• WORK INSTRUCTION
In the data that follows, find each line containing "span" and copy it.

• Front-end code edit data

Content starts

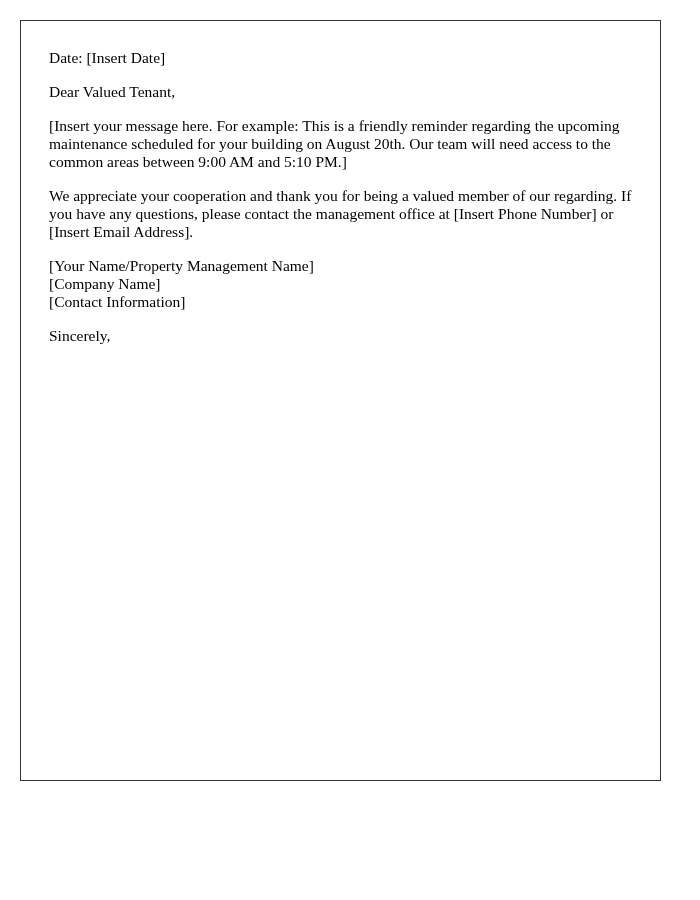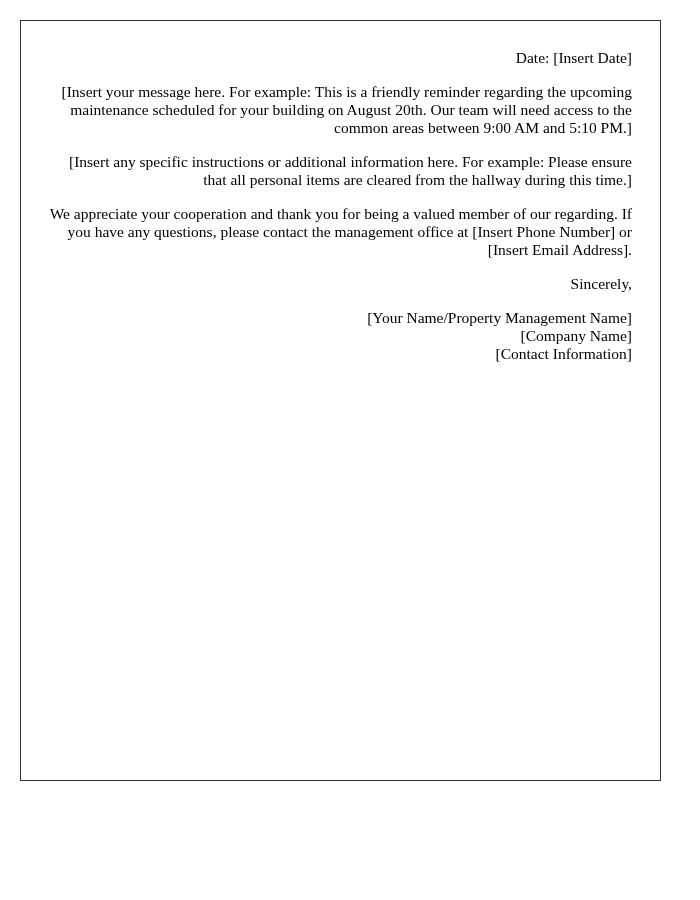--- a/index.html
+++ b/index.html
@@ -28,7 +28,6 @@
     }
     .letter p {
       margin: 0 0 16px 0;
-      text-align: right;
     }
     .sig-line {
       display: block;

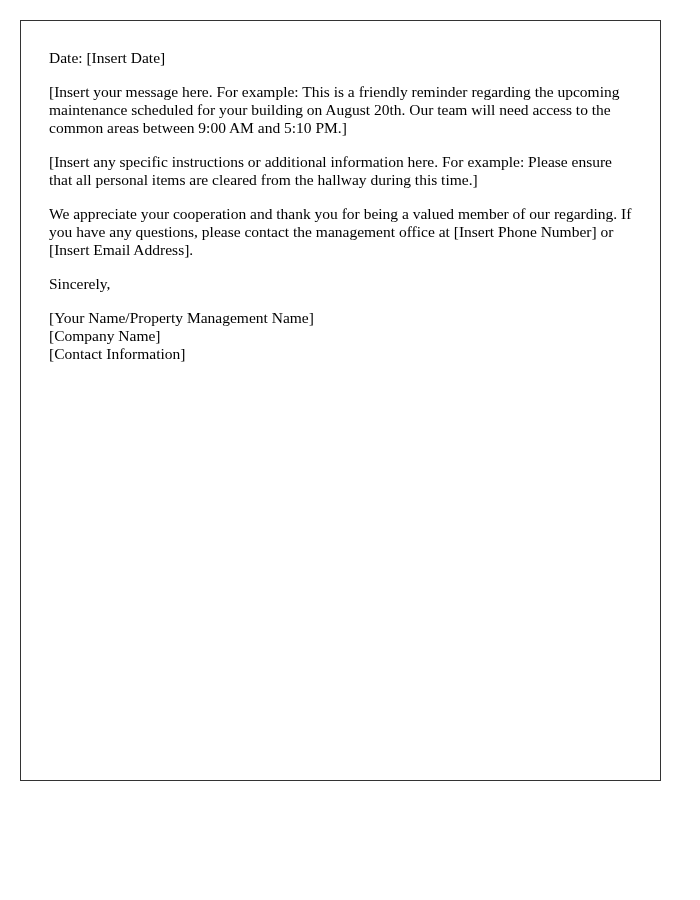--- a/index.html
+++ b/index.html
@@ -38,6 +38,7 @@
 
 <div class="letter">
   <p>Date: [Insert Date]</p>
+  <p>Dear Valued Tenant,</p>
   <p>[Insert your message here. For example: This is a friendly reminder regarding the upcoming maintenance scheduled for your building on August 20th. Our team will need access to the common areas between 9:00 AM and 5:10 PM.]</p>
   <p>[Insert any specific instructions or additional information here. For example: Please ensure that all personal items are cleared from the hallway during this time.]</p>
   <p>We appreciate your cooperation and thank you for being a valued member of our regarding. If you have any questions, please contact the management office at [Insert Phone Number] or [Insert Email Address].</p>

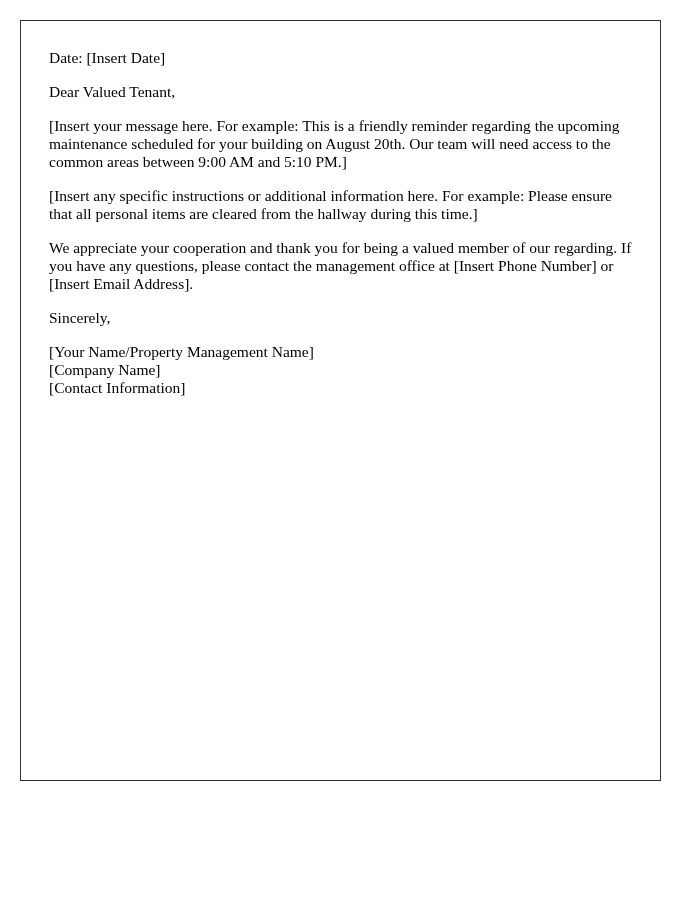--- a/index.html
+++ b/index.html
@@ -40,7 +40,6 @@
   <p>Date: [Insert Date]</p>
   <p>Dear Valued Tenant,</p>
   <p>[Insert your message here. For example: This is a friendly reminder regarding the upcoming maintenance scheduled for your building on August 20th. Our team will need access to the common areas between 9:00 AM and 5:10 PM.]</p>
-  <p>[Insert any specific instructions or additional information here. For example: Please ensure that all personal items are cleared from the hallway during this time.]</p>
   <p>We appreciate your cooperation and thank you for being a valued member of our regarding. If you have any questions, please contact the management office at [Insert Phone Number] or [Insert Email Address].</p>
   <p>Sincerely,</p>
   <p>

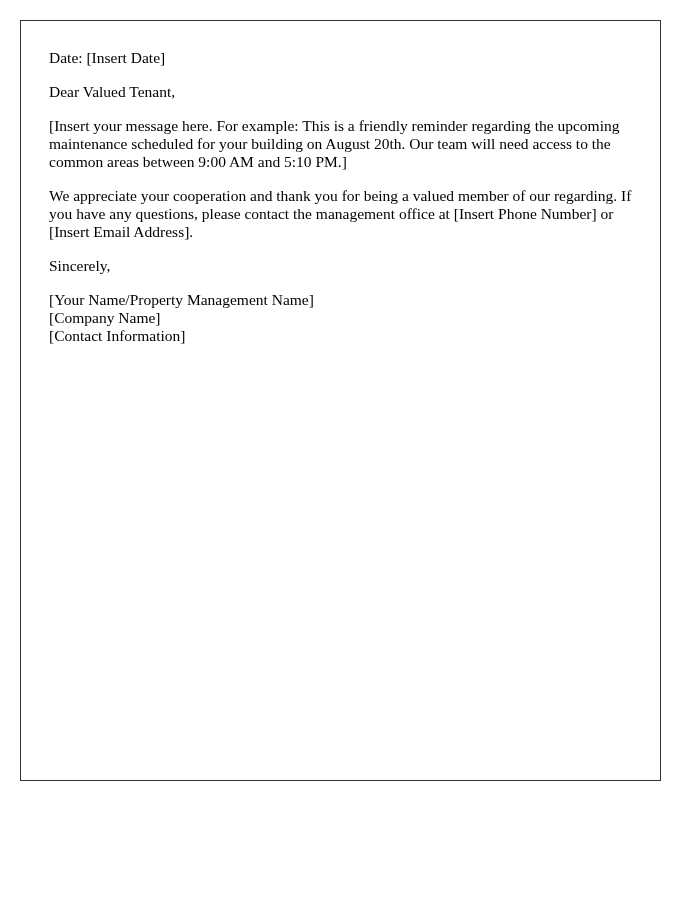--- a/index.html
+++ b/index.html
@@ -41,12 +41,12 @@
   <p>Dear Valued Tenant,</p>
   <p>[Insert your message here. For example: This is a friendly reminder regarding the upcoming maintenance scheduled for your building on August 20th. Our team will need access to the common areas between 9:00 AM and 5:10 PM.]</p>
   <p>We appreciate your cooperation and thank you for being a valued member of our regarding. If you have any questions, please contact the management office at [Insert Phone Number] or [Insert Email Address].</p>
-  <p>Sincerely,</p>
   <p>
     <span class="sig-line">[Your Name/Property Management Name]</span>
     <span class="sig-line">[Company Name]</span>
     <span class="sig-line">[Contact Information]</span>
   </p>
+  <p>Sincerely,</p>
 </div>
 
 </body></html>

Content ends

• EXERCISE RESPONSE
     <span class="sig-line">[Your Name/Property Management Name]</span>
     <span class="sig-line">[Company Name]</span>
     <span class="sig-line">[Contact Information]</span>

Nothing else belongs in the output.